* [Exercise details]: Copy exactly, and only, the lines that start at the line containing "display: block;" and end at the last line of the material below.

* [Data records]:
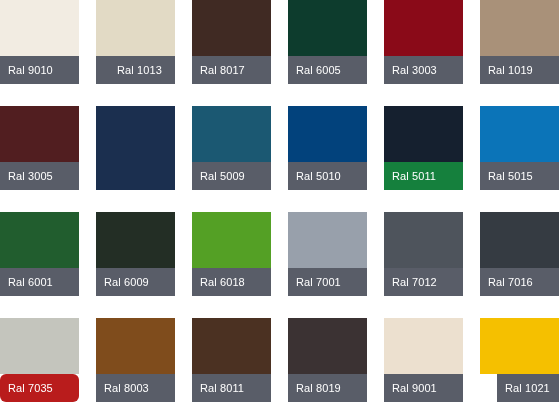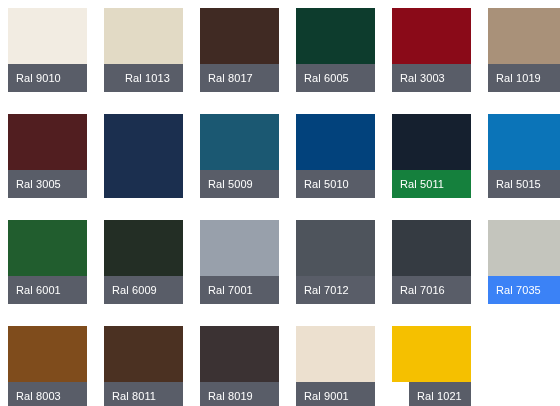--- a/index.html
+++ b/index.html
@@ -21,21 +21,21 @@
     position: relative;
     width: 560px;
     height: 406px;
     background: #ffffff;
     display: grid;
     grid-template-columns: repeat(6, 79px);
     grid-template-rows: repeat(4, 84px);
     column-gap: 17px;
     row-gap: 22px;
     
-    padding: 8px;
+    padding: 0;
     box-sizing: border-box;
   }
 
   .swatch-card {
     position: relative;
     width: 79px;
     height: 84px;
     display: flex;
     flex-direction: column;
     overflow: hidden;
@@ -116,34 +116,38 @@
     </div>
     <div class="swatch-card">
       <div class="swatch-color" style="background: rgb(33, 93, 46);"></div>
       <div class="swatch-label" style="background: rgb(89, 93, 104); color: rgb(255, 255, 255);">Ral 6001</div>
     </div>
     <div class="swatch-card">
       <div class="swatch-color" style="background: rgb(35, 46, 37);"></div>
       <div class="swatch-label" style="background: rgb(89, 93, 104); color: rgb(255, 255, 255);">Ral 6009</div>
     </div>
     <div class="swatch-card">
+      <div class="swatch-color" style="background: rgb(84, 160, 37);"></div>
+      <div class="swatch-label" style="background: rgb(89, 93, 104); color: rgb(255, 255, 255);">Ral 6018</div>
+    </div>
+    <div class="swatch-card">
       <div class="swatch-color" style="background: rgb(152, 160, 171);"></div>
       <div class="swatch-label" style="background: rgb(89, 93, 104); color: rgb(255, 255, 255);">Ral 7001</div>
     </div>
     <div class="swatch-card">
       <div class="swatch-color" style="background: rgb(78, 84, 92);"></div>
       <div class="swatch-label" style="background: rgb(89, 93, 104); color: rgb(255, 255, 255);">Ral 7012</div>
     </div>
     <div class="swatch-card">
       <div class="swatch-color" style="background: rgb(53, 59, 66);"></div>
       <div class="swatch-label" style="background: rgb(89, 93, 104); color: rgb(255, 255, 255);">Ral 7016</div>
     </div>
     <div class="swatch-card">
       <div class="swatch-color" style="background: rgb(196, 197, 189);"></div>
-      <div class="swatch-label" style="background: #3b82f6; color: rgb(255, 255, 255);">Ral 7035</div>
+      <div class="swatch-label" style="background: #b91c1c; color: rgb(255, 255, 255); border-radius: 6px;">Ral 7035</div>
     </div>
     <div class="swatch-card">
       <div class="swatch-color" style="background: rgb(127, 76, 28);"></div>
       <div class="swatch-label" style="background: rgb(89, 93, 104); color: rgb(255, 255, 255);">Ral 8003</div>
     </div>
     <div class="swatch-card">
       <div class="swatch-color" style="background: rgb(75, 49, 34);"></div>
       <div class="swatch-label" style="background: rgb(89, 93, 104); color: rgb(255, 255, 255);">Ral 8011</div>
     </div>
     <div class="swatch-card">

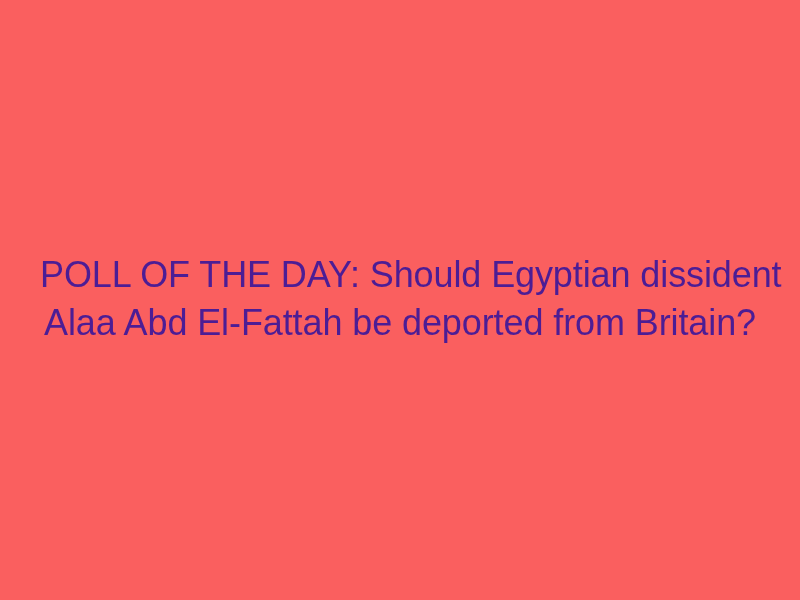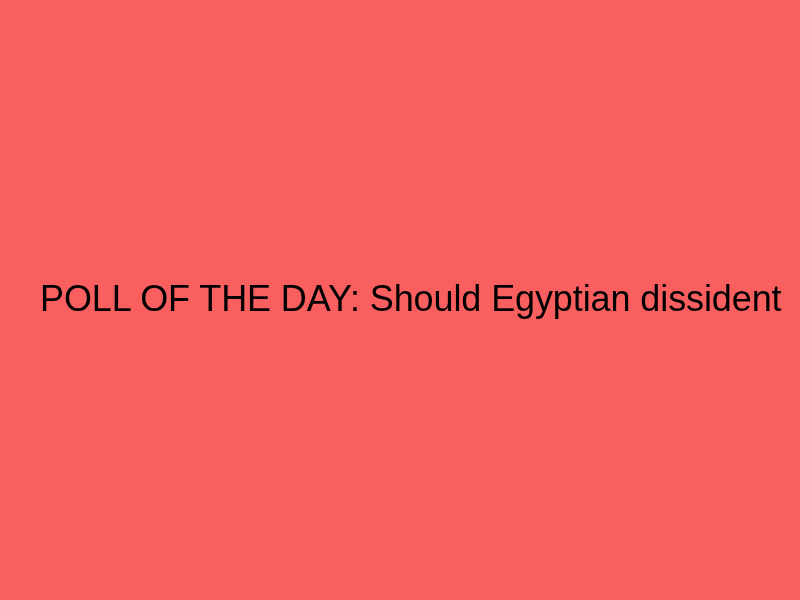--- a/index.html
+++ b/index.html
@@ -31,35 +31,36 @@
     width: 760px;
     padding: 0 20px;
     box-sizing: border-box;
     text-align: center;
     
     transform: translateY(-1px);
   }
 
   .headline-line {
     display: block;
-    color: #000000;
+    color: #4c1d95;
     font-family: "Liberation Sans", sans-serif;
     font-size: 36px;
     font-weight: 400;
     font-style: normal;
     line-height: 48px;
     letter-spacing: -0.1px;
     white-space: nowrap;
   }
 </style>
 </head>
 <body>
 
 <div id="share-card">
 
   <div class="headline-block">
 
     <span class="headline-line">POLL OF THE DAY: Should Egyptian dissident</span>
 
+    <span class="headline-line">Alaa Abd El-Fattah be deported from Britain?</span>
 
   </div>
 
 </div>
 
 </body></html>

* [Response to the task]:
     display: block;
-    color: #000000;
+    color: #4c1d95;
     font-family: "Liberation Sans", sans-serif;
     font-size: 36px;
     font-weight: 400;
     font-style: normal;
     line-height: 48px;
     letter-spacing: -0.1px;
     white-space: nowrap;
   }
 </style>
 </head>
 <body>
 
 <div id="share-card">
 
   <div class="headline-block">
 
     <span class="headline-line">POLL OF THE DAY: Should Egyptian dissident</span>
 
+    <span class="headline-line">Alaa Abd El-Fattah be deported from Britain?</span>
 
   </div>
 
 </div>
 
 </body></html>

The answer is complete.